EXERCISE DESCRIPTION » Print out the data that follows exactly, character for character, apart from the pictures.

DATASET »
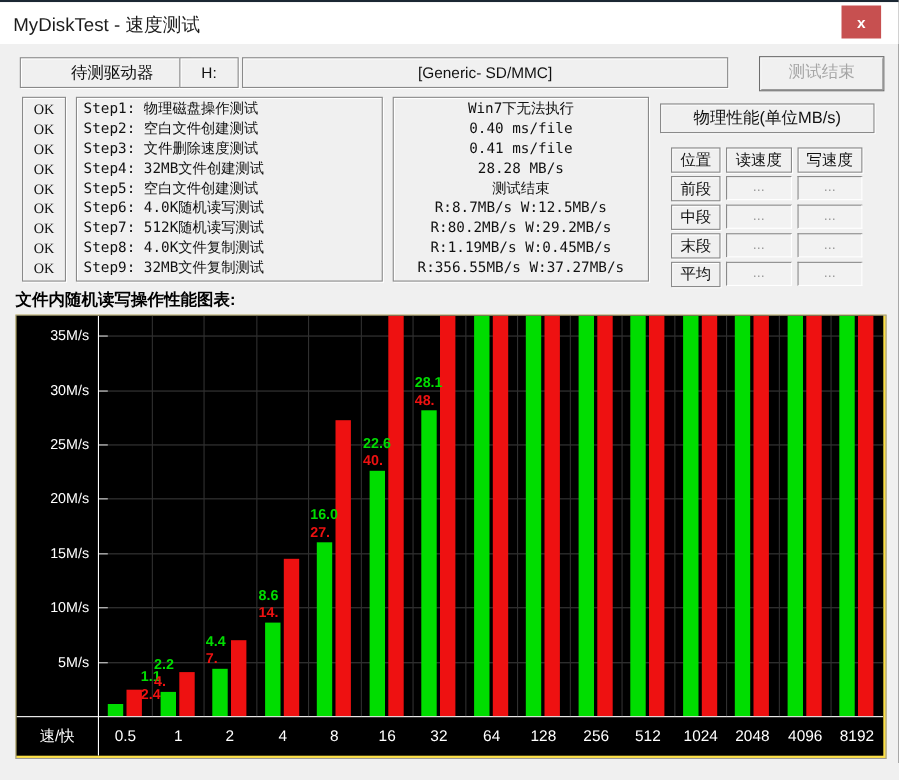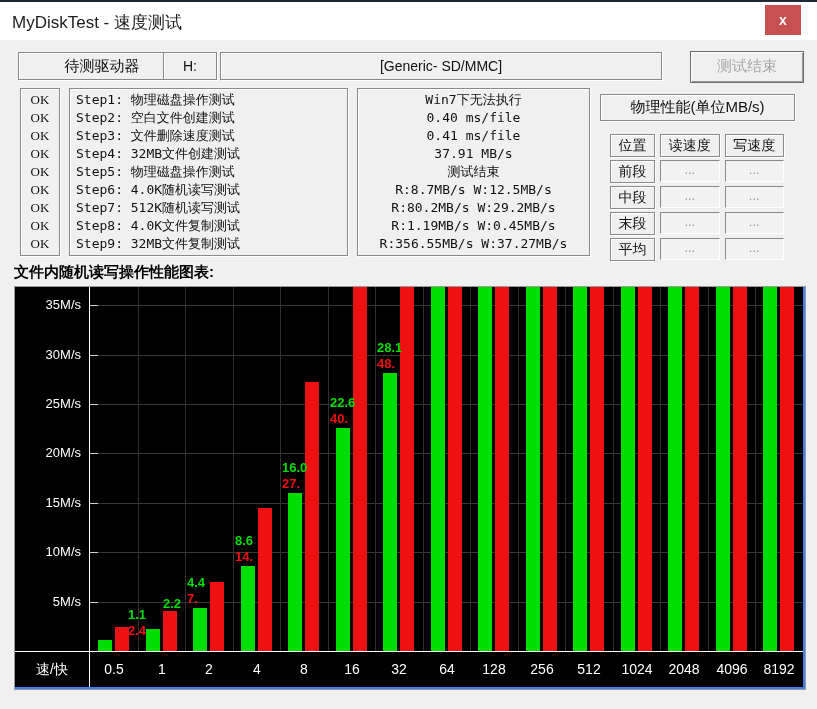"37.91 MB/s" div.line { text: 37.91 -> 28.28 }
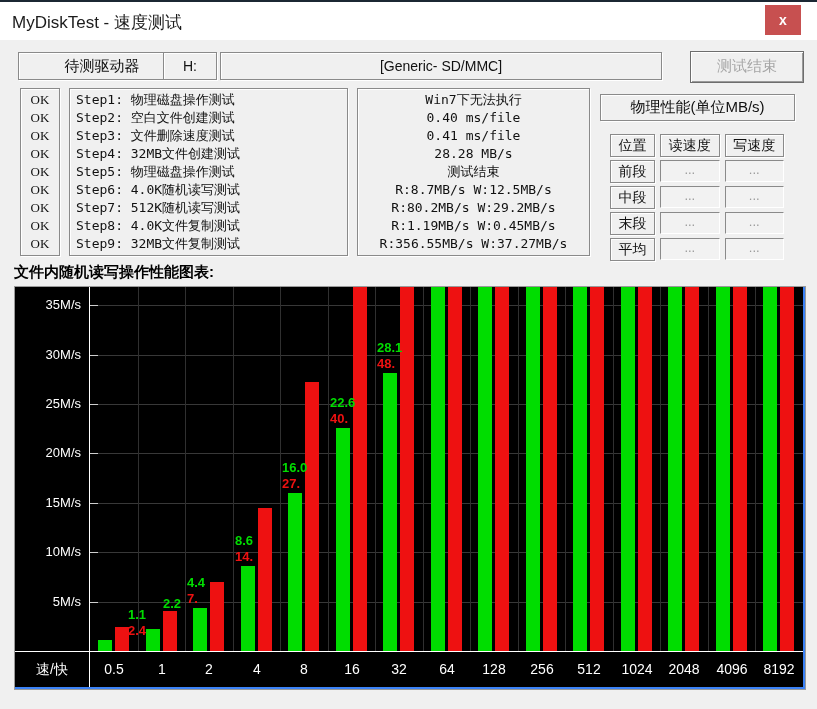"Step5: 物理磁盘操作测试" div.line { text: 物理磁盘操作 -> 空白文件创建 }
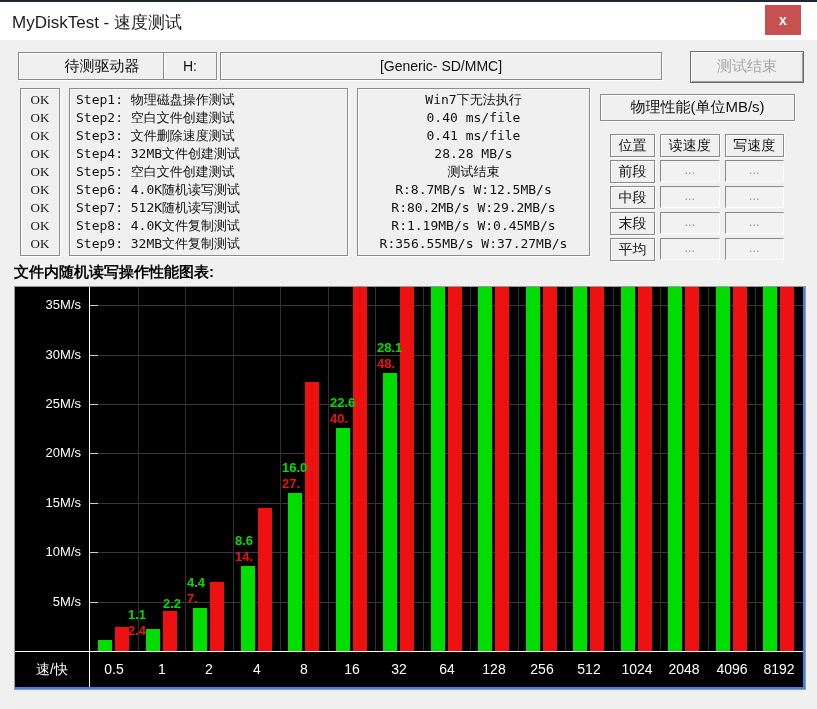"35M/s" #chart-box { background: #3b82f6 -> #fde047 }
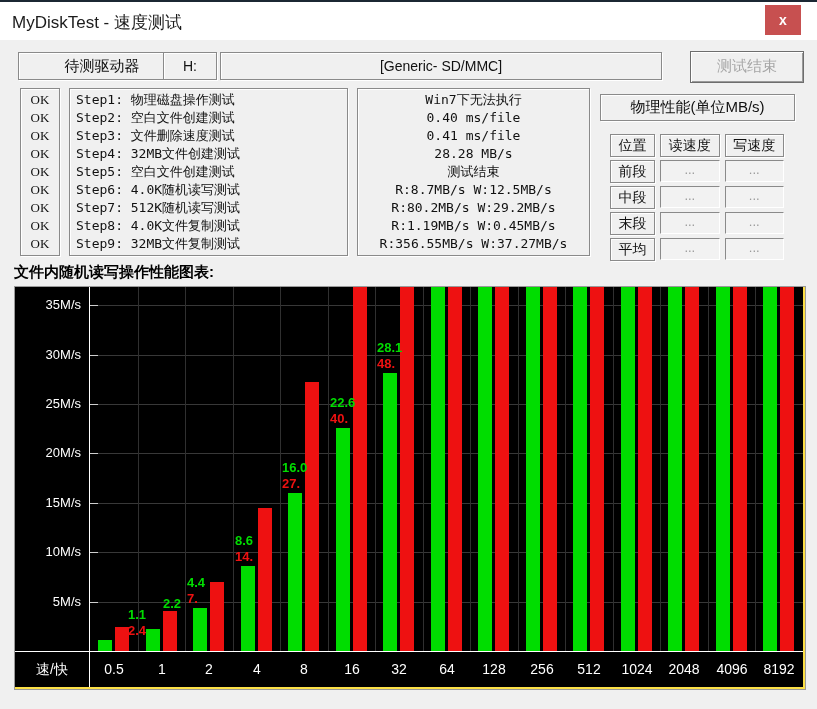"2.2" div.blab { padding-left: 23px -> none }
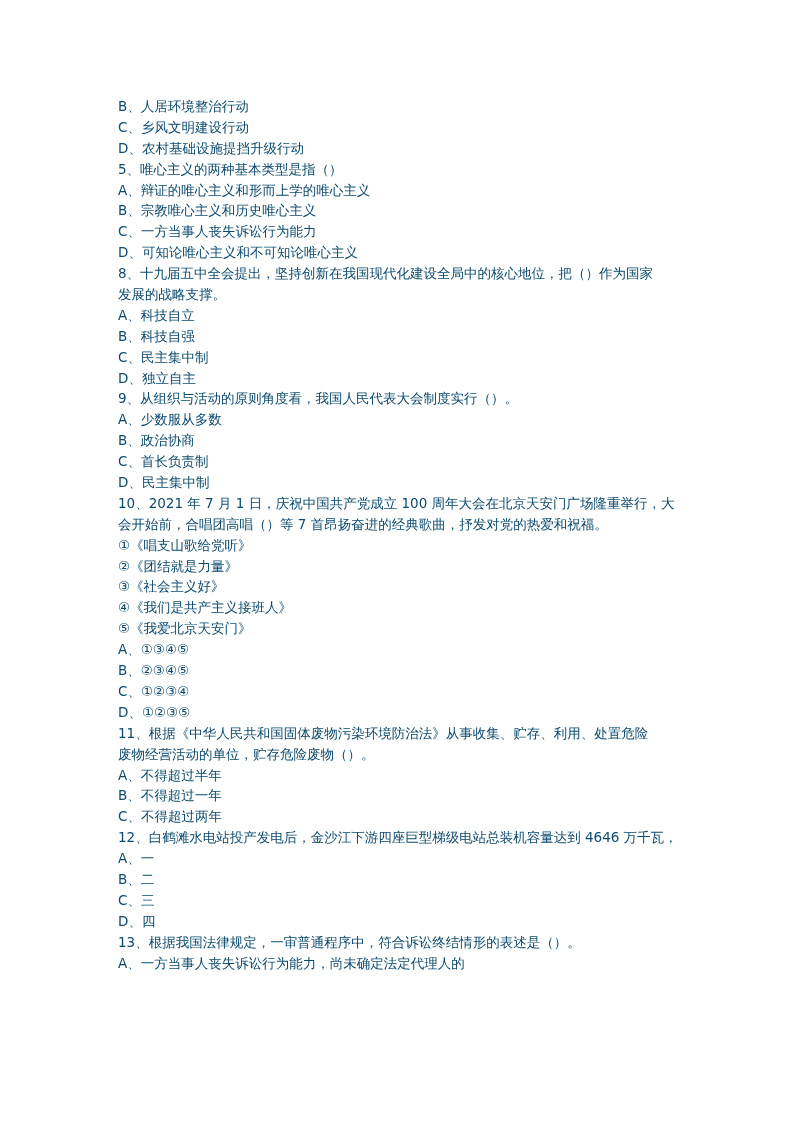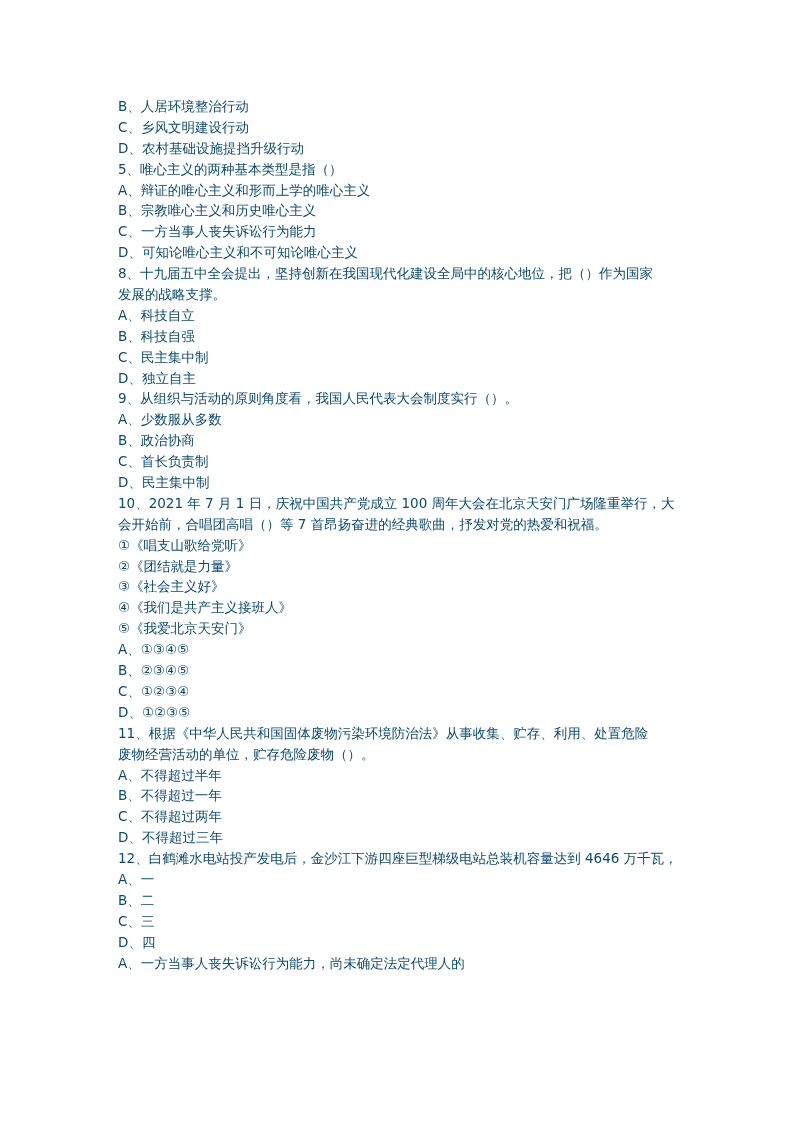"D、不得超过三年" span.line { html: <span>D、不得超过三年</span> -> none }
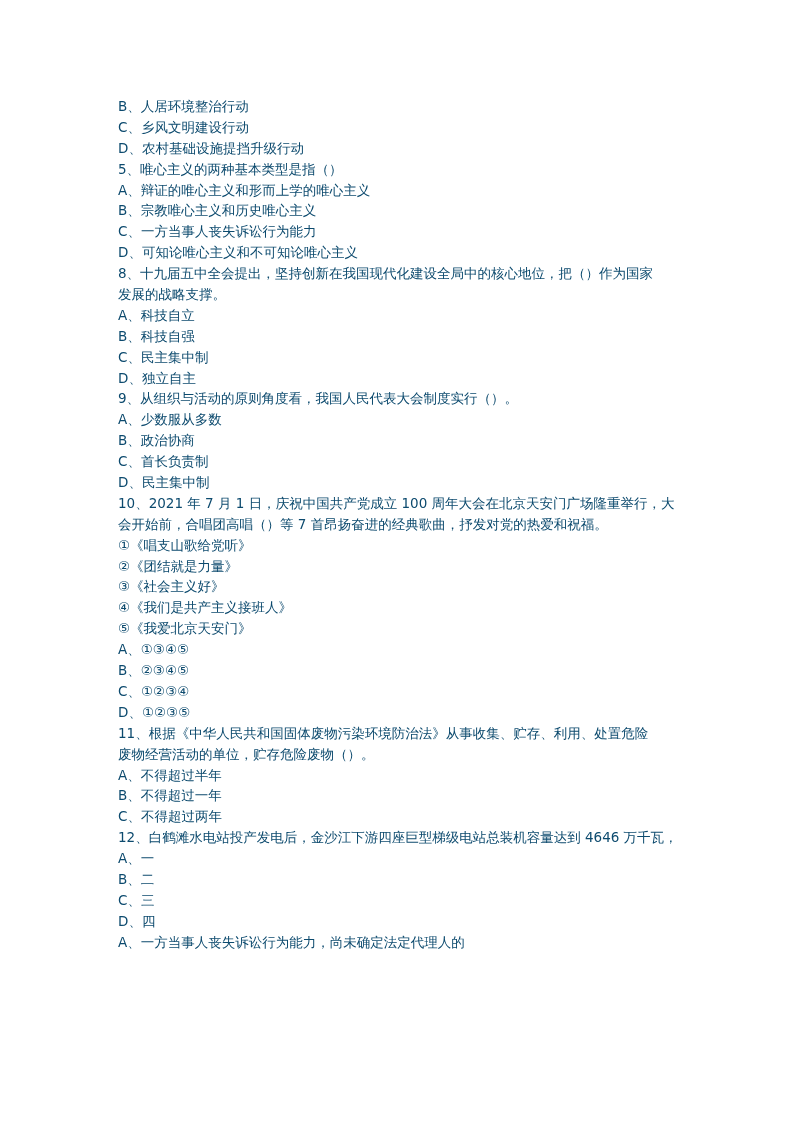"13、根据我国法律规定，一审普通程序中，符合诉讼终结情形的表述是（）。" span.line { html: none -> <span>13、根据我国法律规定，一审普通程序中，符合诉讼终结情形的表述是（）。</span> }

EXERCISE RESPONSE »
"37.91 MB/s" div.line { text: 37.91 -> 28.28 }
"Step5: 物理磁盘操作测试" div.line { text: 物理磁盘操作 -> 空白文件创建 }
"35M/s" #chart-box { background: #3b82f6 -> #fde047 }
"2.2" div.blab { padding-left: 23px -> none }
"D、不得超过三年" span.line { html: <span>D、不得超过三年</span> -> none }
"13、根据我国法律规定，一审普通程序中，符合诉讼终结情形的表述是（）。" span.line { html: none -> <span>13、根据我国法律规定，一审普通程序中，符合诉讼终结情形的表述是（）。</span> }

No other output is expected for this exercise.